Onlangs met veel genoegen De rode prinses van Paul Biegel herlezen.
Nou ja, herlezen, de eerste keer was wel erg lang geleden, namelijk 1987, dus veertig jaar geleden. Goed dat uitgeverij Leopold (deel van WPG Media) weer boeken van Paul Biegel (1925-2006) uitbrengt en zelfs een complete website aan hem heeft gepubliceerd. Kennelijk heeft Leopold de rechten overgenomen van uitgeverij Holland, die Biegels boeken uitgaf en inmiddels niet meer bestaat.

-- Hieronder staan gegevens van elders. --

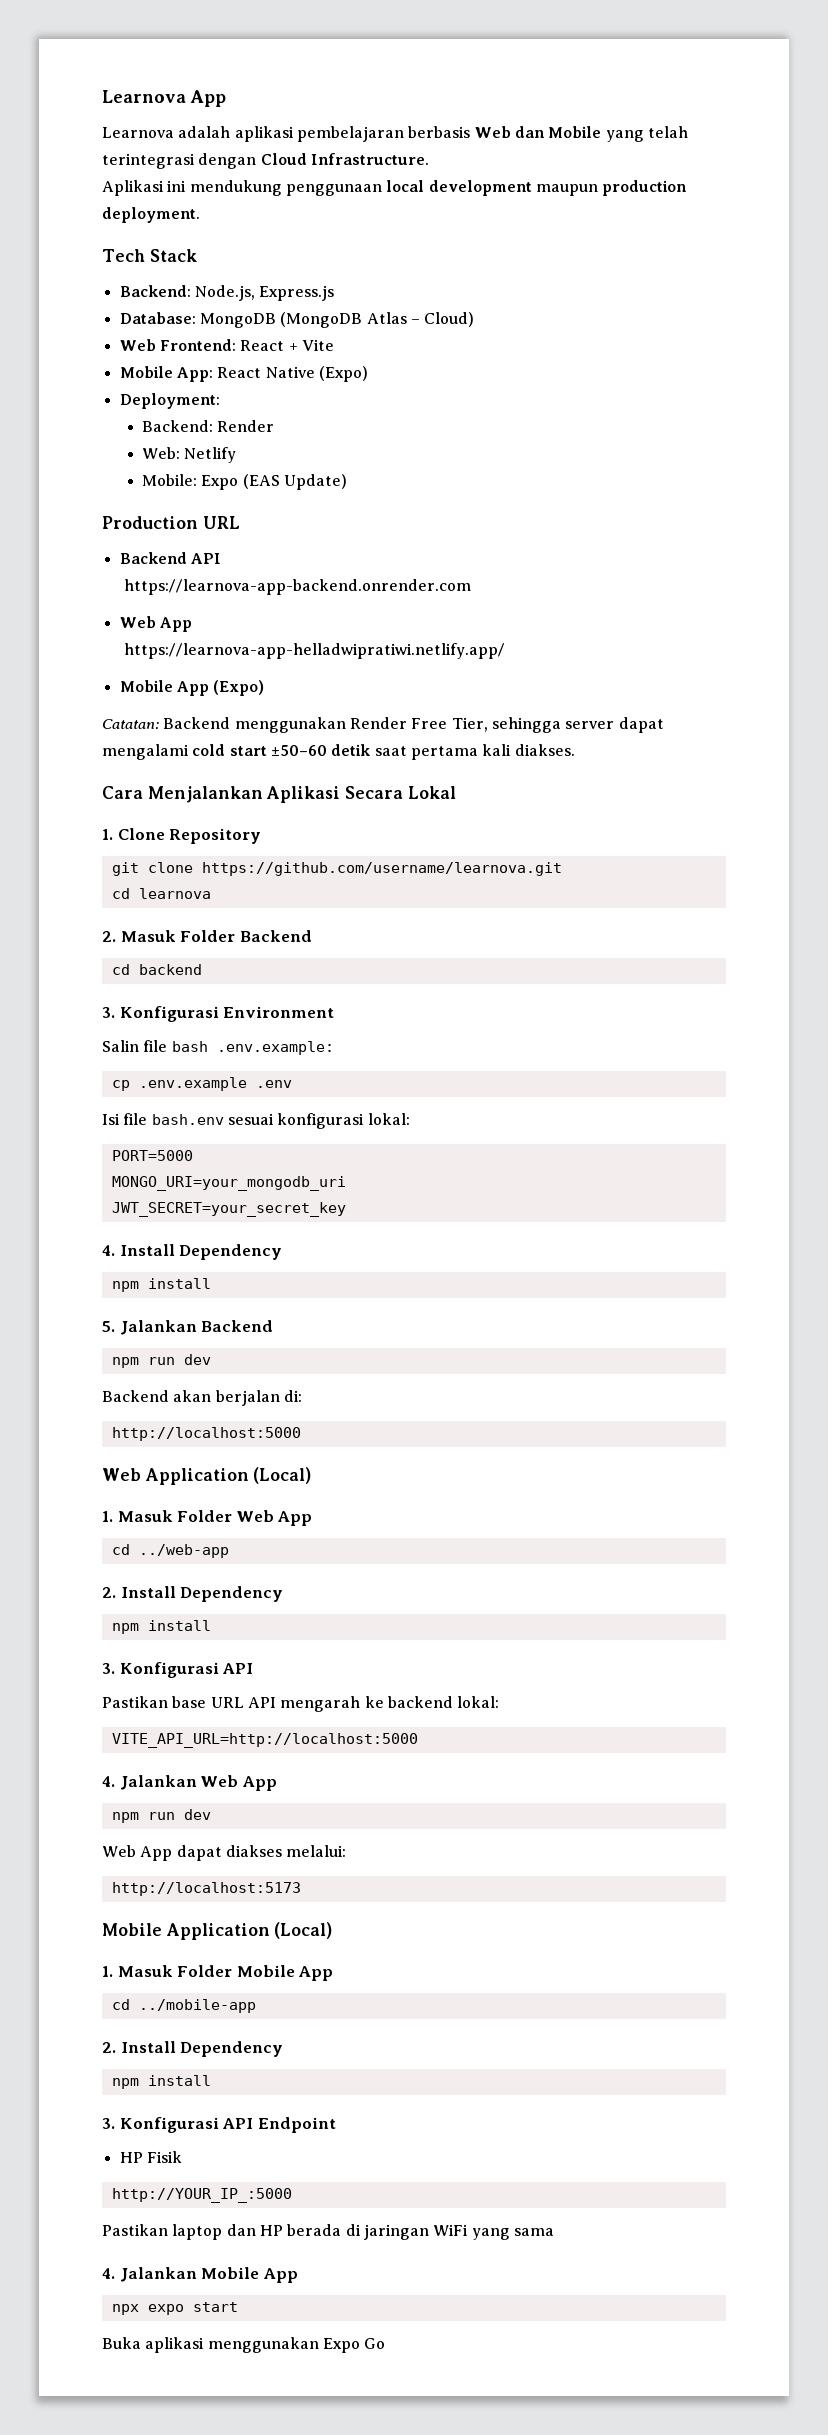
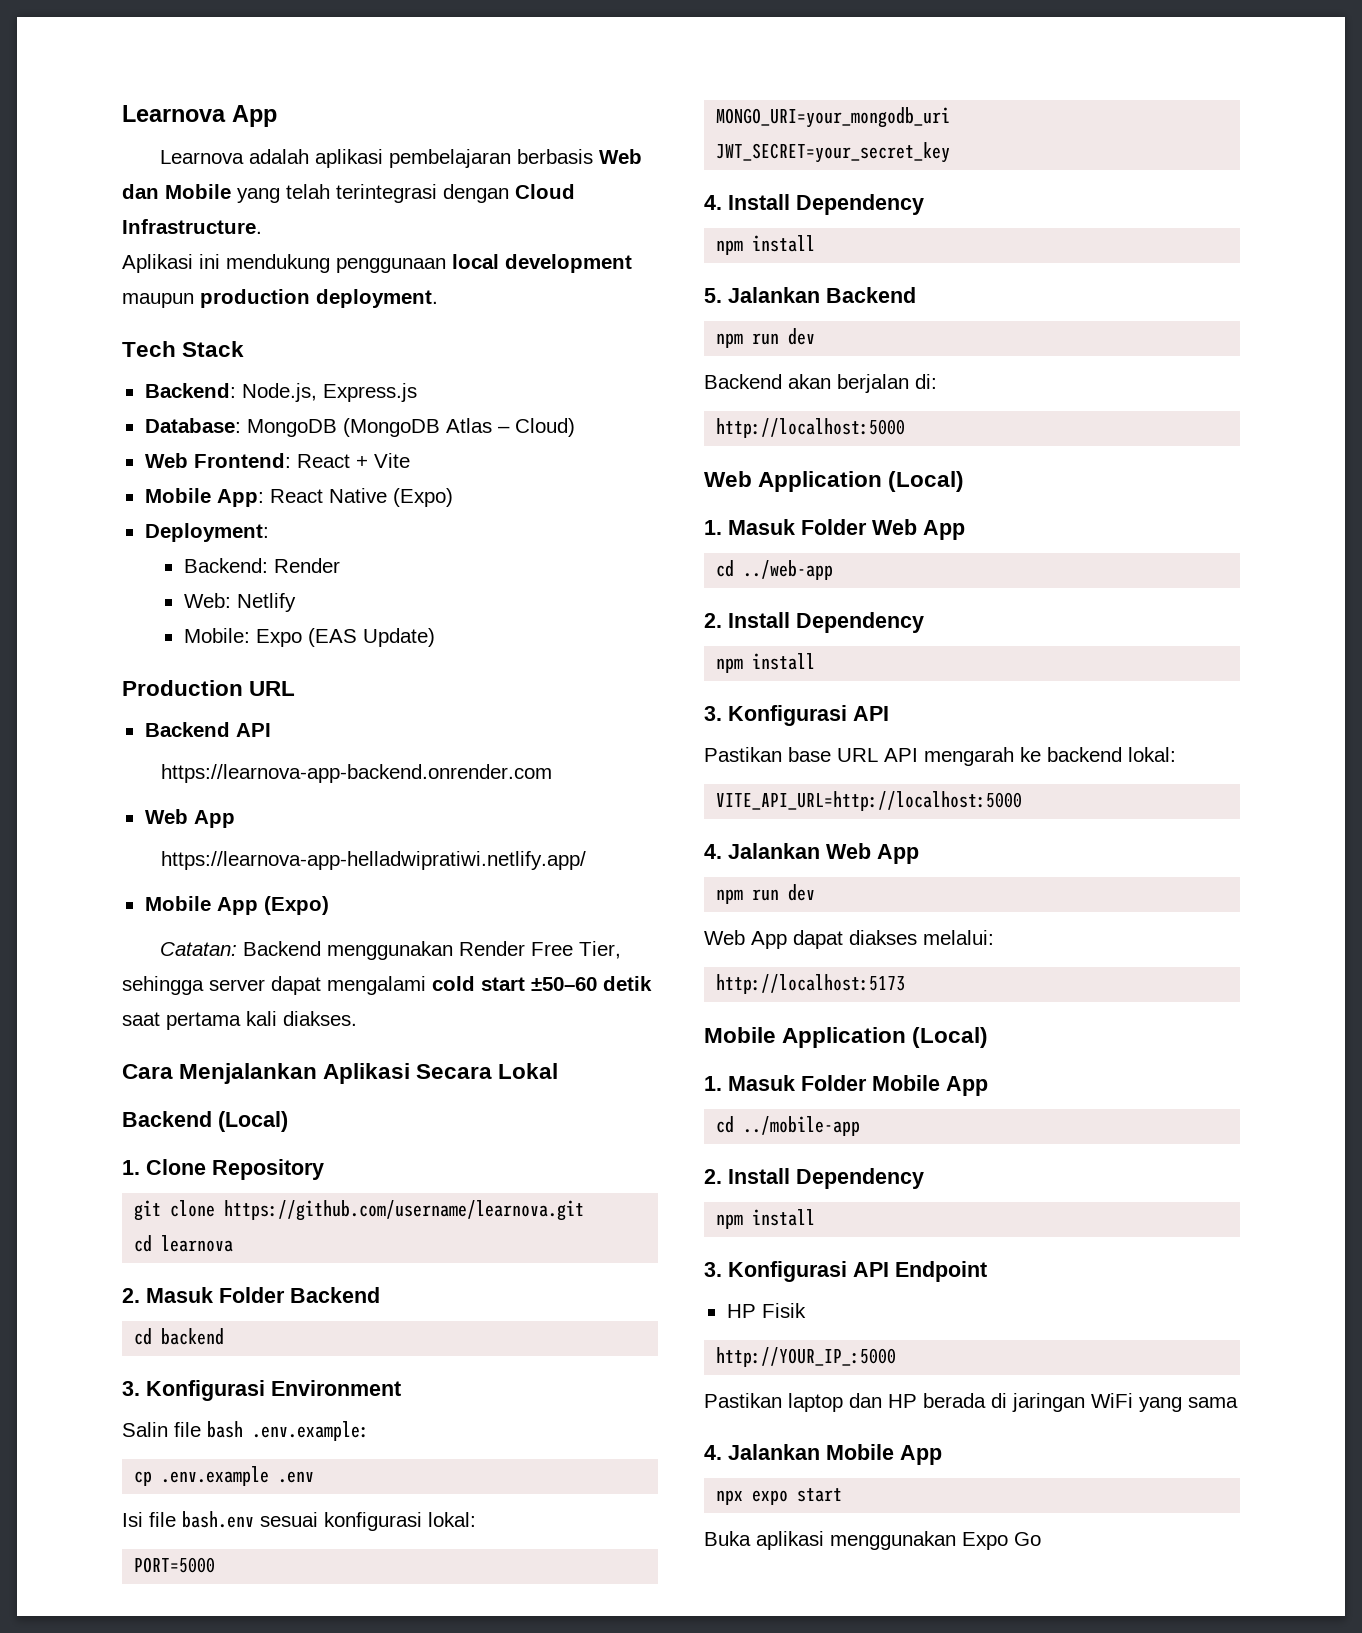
+ Backend (Local)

Paul Biegel heeft een zeer eigen stijl van vertellen. Alsof de verteller op het puntje van een stoel voorop het podium zit en een grote schare luisteraars aanspreekt, ervoor zorgend dat iedereen erbij blijft, vooral de kinderen. Hij plukt onverwachte wendingen en beeldspraak zo uit de lucht als dat hem uitkomt en is niet te beroerd om hier en daar wat te overdrijven, wat taalgrapjes te maken en levendige dialogen in te lassen. Men moet aan vertellers lippen gekluisterd blijven, vanaf het begin...

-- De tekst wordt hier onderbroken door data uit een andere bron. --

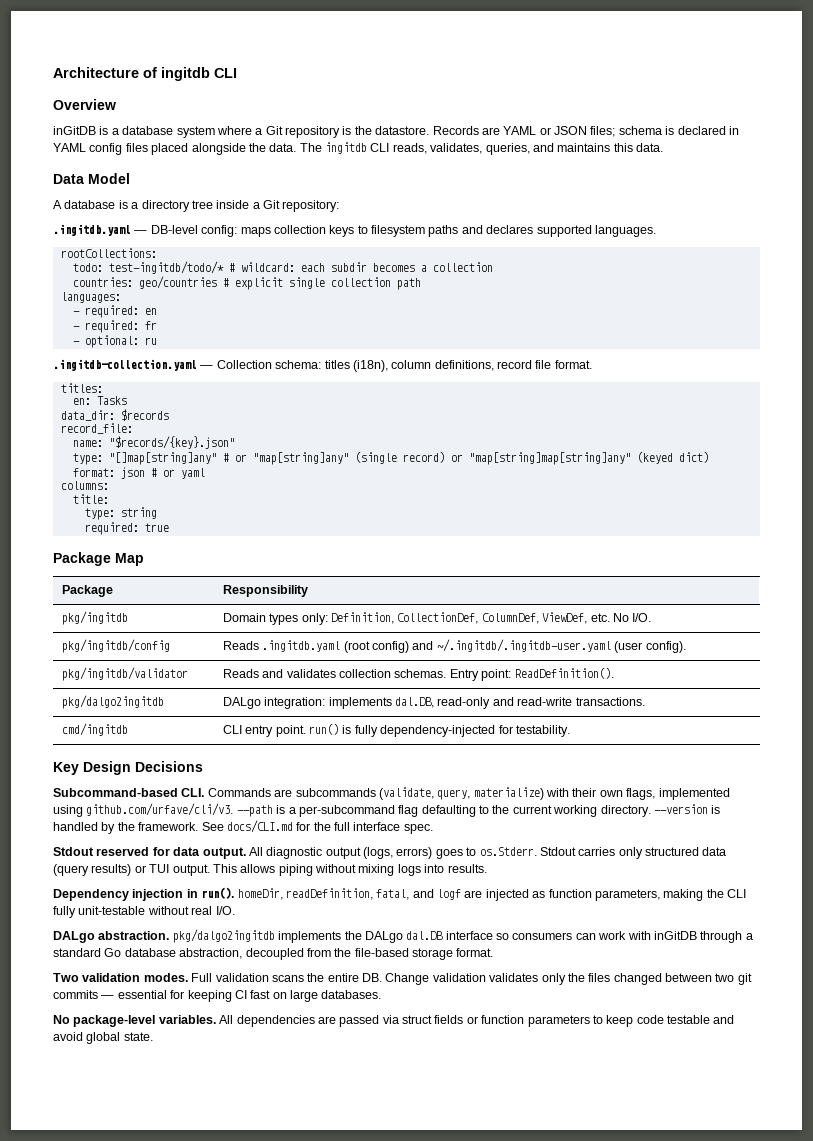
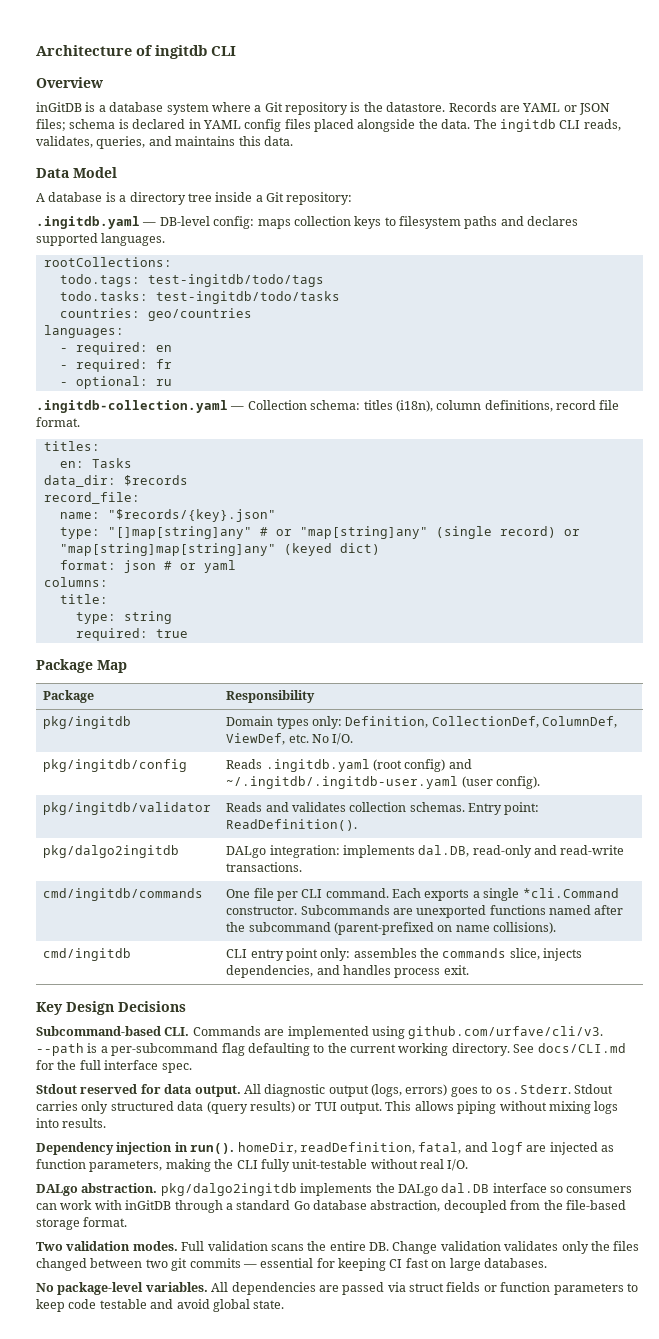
- todo: test-ingitdb/todo/* # wildcard: each subdir becomes a collection
- countries: geo/countries # explicit single collection path
+ todo.tags: test-ingitdb/todo/tags
+ todo.tasks: test-ingitdb/todo/tasks
+ countries: geo/countries
- cmd/ingitdb | CLI entry point. run() is fully dependency-injected for testability.
+ cmd/ingitdb/commands | One file per CLI command. Each exports a single *cli.Command constructor. Subcommands are unexported functions named after the subcommand (parent-prefixed on name collisions).
+ cmd/ingitdb | CLI entry point only: assembles the commands slice, injects dependencies, and handles process exit.
- Subcommand-based CLI. Commands are subcommands (validate, query, materialize) with their own flags, implemented using github.com/urfave/cli/v3. --path is a per-subcommand flag defaulting to the current working directory.
+ Subcommand-based CLI. Commands are implemented using github.com/urfave/cli/v3. --path is a per-subcommand flag defaulting to the current working directory.
- --version is handled by the framework.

Het hele volk liep uit, want niemand had ooit de Rode Prinses gezien.
... tot aan het eind.
Toen sloot ze de deur, draaide de drie sleutels om en werd koningin.
Die eerste alinea ga ik even verder citeren, want die toont al heel wat vertelkunst.
Het hele volk liep uit, want niemand had ooit de Rode Prinses gezien. Tot haar twaalfde verjaardag was ze achter de muren van het Witte-Torenpaleis opgegroeid en had ze zelf ook nooit iemand anders gezien dan haar moeder de koningin, haar vader de koning, haar grootmoeder de oude koningin-moeder, twee hofdames en drie lakeien. De twee hofdames waren lang en mager, mevrouw Laula en mevrouw Paula heetten ze, en ze leerden de Rode Prinses rekenen en schrijven en waar de hoofdstad lag. 'Dat is hier,' zeiden ze, en ze tikten met de aanwijsstok op de grond. 'Hier, waar wij wonen, is de hoofdstad. Onthoudt U het goed.'
De Rode Prinses onthield het goed: waar zij was, was de hoofdstad.
Lees die laatste zinnen nog eens.
'Dat is hier,' zeiden ze, en ze tikten met de aanwijsstok op de grond. 'Hier, waar wij wonen, is de hoofdstad. Onthoudt U het goed.'
De Rode Prinses onthield het goed: waar zij was, was de hoofdstad.
Dit is typisch zo'n Biegeliaans grapje, dat tegelijk tekenend is voor de personages. Niet dat die hoofdstad er verder veel toe doet, maar onze prinses blijft wel koninklijk, waar ze ook is. Ze spreekt in de pluralis majestatis ('Wij wensen rover te worden') en stampt met haar voet als ze haar zin niet krijgt.
'Waar is het damast?' riep de prinses. ' En Wij willen geen kikkersoep!'
'Maar het is hutspot!' zeiden de rovers. 'Met een half schaap erin.'
Nog een staaltje Biegeliaans:
De luitenant marcheerde naar zijn paard en de oude koningin-grootmoeder besteeg de torentrap van het paleis naar de hoogste kamer, waar ze haar geheime verrekijker had staan. Ze kon er het hele rijk mee overzien, met één dichtgeknepen oog, en ze zag de luitenant weggalopperen, voorovergebogen op zijn paard en half staande in de stijgbeugels zodat zijn kromme achterwerk zeer onwelvoeglijk en zeer vergroot in haar kijker verscheen.
Dat ene dichtgeknepen oog! Het hele rijk!
OK, nog eentje.
De dames Laula en Paula werden met vlugzout bijgebracht, in bad gedaan, in schone kleren gehesen en ze kregen hete soep. Tussen de happen door vertelden ze hun verhaal. Verschrikkelijk, wat waren ze door elkaar geschud tijdens de rit. Dat ze nog leefden, dat niet al hun ribben gebroken waren, dat hun neus niet was platgedrukt, hun benen niet in de knoop waren geraakt, dat was een wonder.
Heerlijke overdrijving. Je zou als luisteraar haast vergeten te vragen wat vlugzout is.
Zo zou ik wel door kunnen gaan.
En ik zou het verhaal kunnen samenvatten.
Doe ik niet. Lees het zelf maar. (En als je daar geen zin in hebt, hier een samenvatting.)
En vergeet niet de fraaie illustraties van Charlotte Dematons te bewonderen, gepast karikaturaal.
Biegel, Paul. De rode prinses. Ills. Charlotte Dematons. Gottmer, 2023. ISBN 978 90 257 7389 2, 144 p. 1e uitgave: 1987, Holland, ills. Carl Hollander.